◆ PROBLEM DETAILS ◆
Some of the lines below need repeating. Reproduce exactly those between the lines holding "[308,587,370,597] Babushka: ->" and "(449, 94) none", inclusive.

### GIVEN INFORMATION ###

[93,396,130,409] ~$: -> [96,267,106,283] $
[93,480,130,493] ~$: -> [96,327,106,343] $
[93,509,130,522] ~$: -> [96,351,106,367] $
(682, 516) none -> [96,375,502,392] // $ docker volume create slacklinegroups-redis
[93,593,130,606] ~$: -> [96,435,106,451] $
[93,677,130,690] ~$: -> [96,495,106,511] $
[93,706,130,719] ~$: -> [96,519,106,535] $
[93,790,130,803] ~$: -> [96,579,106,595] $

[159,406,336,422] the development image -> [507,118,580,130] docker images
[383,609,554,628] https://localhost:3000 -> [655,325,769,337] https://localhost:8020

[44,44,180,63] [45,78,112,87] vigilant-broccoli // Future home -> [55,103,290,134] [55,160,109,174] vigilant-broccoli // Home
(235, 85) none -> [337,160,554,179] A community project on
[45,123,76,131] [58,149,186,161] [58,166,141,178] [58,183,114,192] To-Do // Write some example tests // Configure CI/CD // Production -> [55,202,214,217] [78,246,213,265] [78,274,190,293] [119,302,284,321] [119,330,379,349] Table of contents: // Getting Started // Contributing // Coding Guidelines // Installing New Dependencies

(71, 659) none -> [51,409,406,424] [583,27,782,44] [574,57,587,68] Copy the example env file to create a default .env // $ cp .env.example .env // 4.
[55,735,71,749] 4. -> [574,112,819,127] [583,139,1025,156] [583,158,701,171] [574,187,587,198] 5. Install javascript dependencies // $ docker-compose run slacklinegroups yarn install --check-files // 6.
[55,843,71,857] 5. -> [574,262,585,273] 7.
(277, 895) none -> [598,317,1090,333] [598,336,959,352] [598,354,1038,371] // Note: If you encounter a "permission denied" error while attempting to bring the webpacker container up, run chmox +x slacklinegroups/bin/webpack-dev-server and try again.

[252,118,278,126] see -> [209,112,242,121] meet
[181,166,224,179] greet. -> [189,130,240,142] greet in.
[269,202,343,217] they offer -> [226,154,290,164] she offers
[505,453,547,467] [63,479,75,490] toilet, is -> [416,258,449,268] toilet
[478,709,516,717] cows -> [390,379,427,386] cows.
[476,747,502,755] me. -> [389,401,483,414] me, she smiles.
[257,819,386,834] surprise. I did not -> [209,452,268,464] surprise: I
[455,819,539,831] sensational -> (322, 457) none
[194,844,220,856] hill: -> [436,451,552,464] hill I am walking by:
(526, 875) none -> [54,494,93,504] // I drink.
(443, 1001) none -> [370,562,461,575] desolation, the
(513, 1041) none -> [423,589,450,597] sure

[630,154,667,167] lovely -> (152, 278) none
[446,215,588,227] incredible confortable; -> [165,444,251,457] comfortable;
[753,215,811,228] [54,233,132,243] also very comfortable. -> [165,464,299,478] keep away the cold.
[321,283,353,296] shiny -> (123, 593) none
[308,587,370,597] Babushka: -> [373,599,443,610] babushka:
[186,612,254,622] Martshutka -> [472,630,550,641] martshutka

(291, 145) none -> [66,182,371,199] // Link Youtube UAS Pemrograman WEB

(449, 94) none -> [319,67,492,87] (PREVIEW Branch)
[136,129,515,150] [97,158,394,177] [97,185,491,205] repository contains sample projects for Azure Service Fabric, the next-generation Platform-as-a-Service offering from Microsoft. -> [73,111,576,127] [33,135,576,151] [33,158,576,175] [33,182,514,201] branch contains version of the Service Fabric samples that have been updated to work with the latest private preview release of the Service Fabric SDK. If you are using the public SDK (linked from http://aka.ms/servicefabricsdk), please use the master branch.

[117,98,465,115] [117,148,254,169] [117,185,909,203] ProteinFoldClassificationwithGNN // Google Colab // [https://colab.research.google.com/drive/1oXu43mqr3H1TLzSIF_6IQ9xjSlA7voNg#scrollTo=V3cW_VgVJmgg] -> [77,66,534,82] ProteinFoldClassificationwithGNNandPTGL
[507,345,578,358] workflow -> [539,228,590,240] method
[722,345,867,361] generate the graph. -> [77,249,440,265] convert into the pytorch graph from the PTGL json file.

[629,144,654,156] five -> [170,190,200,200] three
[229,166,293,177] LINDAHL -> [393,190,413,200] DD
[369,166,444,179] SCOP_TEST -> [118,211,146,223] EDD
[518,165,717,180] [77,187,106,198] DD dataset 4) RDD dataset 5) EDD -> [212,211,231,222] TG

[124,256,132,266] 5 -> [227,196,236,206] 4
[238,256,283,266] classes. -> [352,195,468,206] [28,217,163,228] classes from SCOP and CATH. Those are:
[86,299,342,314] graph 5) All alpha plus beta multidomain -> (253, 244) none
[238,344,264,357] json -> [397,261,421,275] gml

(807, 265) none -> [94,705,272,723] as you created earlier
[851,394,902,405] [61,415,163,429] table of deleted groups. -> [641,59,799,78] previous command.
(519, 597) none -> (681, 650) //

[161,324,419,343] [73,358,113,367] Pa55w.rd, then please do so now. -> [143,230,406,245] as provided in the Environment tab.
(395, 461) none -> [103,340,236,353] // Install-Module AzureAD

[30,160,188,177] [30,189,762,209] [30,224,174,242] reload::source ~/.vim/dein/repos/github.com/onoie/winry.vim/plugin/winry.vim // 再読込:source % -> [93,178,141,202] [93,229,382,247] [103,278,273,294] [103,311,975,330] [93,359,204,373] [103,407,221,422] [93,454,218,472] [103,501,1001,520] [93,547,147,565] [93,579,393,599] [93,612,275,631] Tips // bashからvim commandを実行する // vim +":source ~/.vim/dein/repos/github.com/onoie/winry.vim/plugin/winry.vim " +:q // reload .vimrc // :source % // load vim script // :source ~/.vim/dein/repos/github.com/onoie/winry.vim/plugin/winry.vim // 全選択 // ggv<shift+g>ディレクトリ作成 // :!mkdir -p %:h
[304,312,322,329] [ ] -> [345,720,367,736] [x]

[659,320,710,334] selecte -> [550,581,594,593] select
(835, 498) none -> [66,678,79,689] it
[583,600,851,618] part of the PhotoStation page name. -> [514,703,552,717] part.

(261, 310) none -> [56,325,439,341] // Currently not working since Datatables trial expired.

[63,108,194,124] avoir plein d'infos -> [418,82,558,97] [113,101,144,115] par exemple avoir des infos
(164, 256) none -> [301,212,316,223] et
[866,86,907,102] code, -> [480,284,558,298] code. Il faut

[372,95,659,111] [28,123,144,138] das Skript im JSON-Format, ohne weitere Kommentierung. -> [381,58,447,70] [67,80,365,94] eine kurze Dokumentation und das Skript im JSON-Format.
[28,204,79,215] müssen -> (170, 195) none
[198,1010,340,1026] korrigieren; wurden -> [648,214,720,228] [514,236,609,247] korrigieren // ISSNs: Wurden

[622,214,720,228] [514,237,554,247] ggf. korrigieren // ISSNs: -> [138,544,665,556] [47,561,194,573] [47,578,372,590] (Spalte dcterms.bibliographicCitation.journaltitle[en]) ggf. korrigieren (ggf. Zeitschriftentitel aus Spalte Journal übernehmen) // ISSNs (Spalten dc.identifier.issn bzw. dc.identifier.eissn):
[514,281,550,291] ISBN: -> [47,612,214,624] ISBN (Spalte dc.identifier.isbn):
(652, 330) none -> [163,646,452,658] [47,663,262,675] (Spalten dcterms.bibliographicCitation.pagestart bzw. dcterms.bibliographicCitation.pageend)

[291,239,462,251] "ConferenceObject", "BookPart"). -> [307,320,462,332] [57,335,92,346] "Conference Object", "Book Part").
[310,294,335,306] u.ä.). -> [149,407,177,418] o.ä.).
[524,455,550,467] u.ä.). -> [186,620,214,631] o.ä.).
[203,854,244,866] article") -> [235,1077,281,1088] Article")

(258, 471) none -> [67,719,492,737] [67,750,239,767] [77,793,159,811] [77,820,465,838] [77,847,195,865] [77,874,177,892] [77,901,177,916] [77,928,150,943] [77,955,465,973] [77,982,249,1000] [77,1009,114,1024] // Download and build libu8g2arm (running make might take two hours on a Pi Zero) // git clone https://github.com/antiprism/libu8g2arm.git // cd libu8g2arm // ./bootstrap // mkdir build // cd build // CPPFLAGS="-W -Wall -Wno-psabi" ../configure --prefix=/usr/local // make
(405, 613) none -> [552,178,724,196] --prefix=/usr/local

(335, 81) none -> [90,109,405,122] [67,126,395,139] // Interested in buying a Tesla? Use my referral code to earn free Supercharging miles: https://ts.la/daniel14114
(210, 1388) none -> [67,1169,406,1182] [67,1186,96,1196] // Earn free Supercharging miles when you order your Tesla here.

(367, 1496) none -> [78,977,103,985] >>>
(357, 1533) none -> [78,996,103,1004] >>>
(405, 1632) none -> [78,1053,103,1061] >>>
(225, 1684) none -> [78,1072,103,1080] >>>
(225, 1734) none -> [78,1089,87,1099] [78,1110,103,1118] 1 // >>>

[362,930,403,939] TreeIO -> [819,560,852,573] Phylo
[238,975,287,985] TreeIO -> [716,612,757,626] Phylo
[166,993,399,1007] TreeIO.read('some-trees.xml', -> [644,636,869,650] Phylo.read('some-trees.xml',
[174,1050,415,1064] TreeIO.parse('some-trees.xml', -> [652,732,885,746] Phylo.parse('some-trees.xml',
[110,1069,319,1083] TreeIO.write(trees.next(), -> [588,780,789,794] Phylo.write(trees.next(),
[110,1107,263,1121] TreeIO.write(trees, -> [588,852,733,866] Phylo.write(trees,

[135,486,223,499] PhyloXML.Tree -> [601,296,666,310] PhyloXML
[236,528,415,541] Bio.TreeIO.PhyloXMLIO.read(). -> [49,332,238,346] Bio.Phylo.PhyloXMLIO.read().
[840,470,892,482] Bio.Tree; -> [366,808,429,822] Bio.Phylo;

###

◆ ANSWER BELOW ◆
[308,587,370,597] Babushka: -> [373,599,443,610] babushka:
[186,612,254,622] Martshutka -> [472,630,550,641] martshutka

(291, 145) none -> [66,182,371,199] // Link Youtube UAS Pemrograman WEB

(449, 94) none -> [319,67,492,87] (PREVIEW Branch)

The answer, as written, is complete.